李在明政権が就任してまだ2カ月余りしか経っていないため、北朝鮮が変化する時間と変化の契機が不足していたという分析もある。しかしこれを考慮しても最近、北朝鮮が示した立場は韓国政府の「対北観」と大きな乖離がある。

金与正北朝鮮労働党副部長
(写真=時事ジャーナル)金与正北朝鮮労働党副部長(中央)

北朝鮮は、李在明政権が断行した対北緊張緩和措置を過小評価し、敵対的態度を続ける意志を明確にした。かえって「核武装強化」の方針を明らかにし、対南挑発の水位をさらに引き上げる姿だ。

金正恩委員長は8月18日、平安南道の南浦造船所を訪問し、北朝鮮の最初の5000トン級新型駆逐艦「崔賢(チェヒョン)号」の武装体系統合運用試験過程を点検した。朝鮮中央通信が8月19日に報道した。

彼はこの席で「米韓の深化する軍事的結託と軍事力示威行為は最も明白な戦争挑発意志の表現であり、地域の平和と安全環境を破壊する根源である」とし、「現在の情勢は我々に現存軍事理論と実践における画期的かつ急速な変化と、核武装化の急進的拡大を要求している」と強調したという。

さらに金与正(キム・ヨジョン)北朝鮮労働党副部長は、李在明大統領の実名を挙げて「韓国は我が国家の外交相手になり得ない」と非難した。

8月20日、朝鮮中央通信によれば、金与正副部長は19日に外務省主要局長らと協議会を開き、「たしかに李在明政権が座った以後、朝・韓関係の『改善』のために何かが変わったことを誇示しようと必死になっている『真摯な努力』をすぐに知ることができる」としながら、「しかし、どれほど悪臭漂う対決本心を平和の布で包んだとしても袋の中の錐は隠せない」と批判した。

続けて、李在明大統領が8月18日に行われた乙支国務会議の冒頭発言で述べた「小さな実践が小石のように積もれば相互間の信頼が回復する」という発言に言及し、「その構想を評価するならば、一言一句が妄想であり白昼夢である」とした。

韓国大統領室は北朝鮮のこのような反応に、一喜一憂しないという立場だ。大統領室はこの日、「李在明政権の朝鮮半島平和のための先制的措置は、一方の利益や誰かを意識した歩みではなく、南北双方の安定と繁栄のためのもの」とし、「政府は敵対と対立の時代を後にして、朝鮮半島の平和共存と共同成長の新しい時代を必ず切り開いていく」との立場を明らかにした。
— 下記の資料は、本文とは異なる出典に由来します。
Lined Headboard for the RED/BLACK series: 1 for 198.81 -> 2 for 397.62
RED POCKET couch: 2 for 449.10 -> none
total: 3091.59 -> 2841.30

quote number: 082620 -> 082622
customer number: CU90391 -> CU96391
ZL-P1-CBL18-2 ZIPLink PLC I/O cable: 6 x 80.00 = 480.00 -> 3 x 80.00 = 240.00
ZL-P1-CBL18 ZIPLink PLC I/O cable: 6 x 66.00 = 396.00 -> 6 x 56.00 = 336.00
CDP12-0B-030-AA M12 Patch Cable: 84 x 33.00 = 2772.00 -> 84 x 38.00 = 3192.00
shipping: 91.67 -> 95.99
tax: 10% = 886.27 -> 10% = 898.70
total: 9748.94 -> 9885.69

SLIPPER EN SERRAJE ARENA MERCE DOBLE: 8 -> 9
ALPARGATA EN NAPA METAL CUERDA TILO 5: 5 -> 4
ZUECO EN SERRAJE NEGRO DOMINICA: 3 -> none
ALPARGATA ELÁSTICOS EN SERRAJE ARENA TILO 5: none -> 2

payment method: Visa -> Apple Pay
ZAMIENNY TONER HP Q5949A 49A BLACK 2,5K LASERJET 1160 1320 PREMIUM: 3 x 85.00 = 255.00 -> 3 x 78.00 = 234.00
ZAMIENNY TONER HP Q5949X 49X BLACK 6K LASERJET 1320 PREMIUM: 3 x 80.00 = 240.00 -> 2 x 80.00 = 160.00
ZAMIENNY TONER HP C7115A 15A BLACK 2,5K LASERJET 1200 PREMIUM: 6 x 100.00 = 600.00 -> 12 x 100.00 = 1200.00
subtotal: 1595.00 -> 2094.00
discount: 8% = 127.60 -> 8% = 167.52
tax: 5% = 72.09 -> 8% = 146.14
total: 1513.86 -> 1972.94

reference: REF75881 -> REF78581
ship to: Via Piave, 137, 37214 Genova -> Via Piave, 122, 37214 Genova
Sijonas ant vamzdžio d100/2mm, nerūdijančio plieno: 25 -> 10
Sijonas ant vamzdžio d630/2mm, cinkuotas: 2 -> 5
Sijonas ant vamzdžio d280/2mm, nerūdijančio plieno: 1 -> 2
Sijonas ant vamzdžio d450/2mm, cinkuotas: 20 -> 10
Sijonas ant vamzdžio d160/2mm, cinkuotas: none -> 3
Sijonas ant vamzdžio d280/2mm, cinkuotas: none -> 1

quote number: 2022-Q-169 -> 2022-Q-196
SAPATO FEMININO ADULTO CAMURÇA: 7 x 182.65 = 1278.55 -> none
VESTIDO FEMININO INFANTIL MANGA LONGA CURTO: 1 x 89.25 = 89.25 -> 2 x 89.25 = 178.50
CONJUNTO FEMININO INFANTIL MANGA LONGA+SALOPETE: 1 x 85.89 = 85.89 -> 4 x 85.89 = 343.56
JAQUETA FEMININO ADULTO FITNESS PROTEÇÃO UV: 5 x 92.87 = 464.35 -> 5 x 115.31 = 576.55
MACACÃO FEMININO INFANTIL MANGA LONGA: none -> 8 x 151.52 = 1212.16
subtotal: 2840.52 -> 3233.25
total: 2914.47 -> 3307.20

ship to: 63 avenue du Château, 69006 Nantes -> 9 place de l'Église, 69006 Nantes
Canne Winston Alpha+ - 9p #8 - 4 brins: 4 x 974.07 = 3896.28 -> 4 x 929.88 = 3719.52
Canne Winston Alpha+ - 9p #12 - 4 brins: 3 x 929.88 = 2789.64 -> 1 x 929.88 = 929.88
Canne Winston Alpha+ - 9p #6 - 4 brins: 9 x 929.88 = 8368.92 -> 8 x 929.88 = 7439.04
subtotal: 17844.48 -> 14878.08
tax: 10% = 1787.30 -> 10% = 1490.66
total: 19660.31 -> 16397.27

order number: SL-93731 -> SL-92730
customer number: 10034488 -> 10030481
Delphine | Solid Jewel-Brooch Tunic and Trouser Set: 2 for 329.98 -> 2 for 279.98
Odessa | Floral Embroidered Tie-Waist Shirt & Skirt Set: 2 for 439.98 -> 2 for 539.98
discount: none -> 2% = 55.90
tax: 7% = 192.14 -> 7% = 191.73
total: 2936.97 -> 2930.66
ただし、「北当局者が我々の真摯な努力を歪曲して表現するのは遺憾だ」とした。

李在明政権の対北政策の方向、北朝鮮の反応などをめぐっては与野党の立場が鋭く対立する様子だ。

文在寅政権で国家情報院長を務めた「共に民主党」のパク・チウォン議員は8月18日、SBSラジオに出演し、李在明政権の南北関係改善の動きに一線を引いている北朝鮮について、「一線を越えてはいない」と評価した。続けて「個人的には北朝鮮の非核化を語るより、北朝鮮が望むように核保有国として認めてやれ(というのが私の考えだ)」とし、「インドやパキスタンは国際社会が公認していないが核保有国ではないか」と主張した。

一方、野党側では南北間の緊張緩和のために北朝鮮の体制を認めることは「反憲法的発想」という非難が提起されている。

「国民の力」のナ・ギョンウォン議員は8月17日、自身のフェイスブックに文章を載せ、「文在寅元大統領は金正恩の首席代弁人の役割をし、屈従的な対北政策で安保を崩したが、李在明大統領は今や金正恩、金与正の片思い首席ストーカーでも自任しようというのか」とし、「自由大韓民国の憲法精神と国民の安全を根こそぎ揺るがす危険な錯覚と妄想だ」と強く批判した。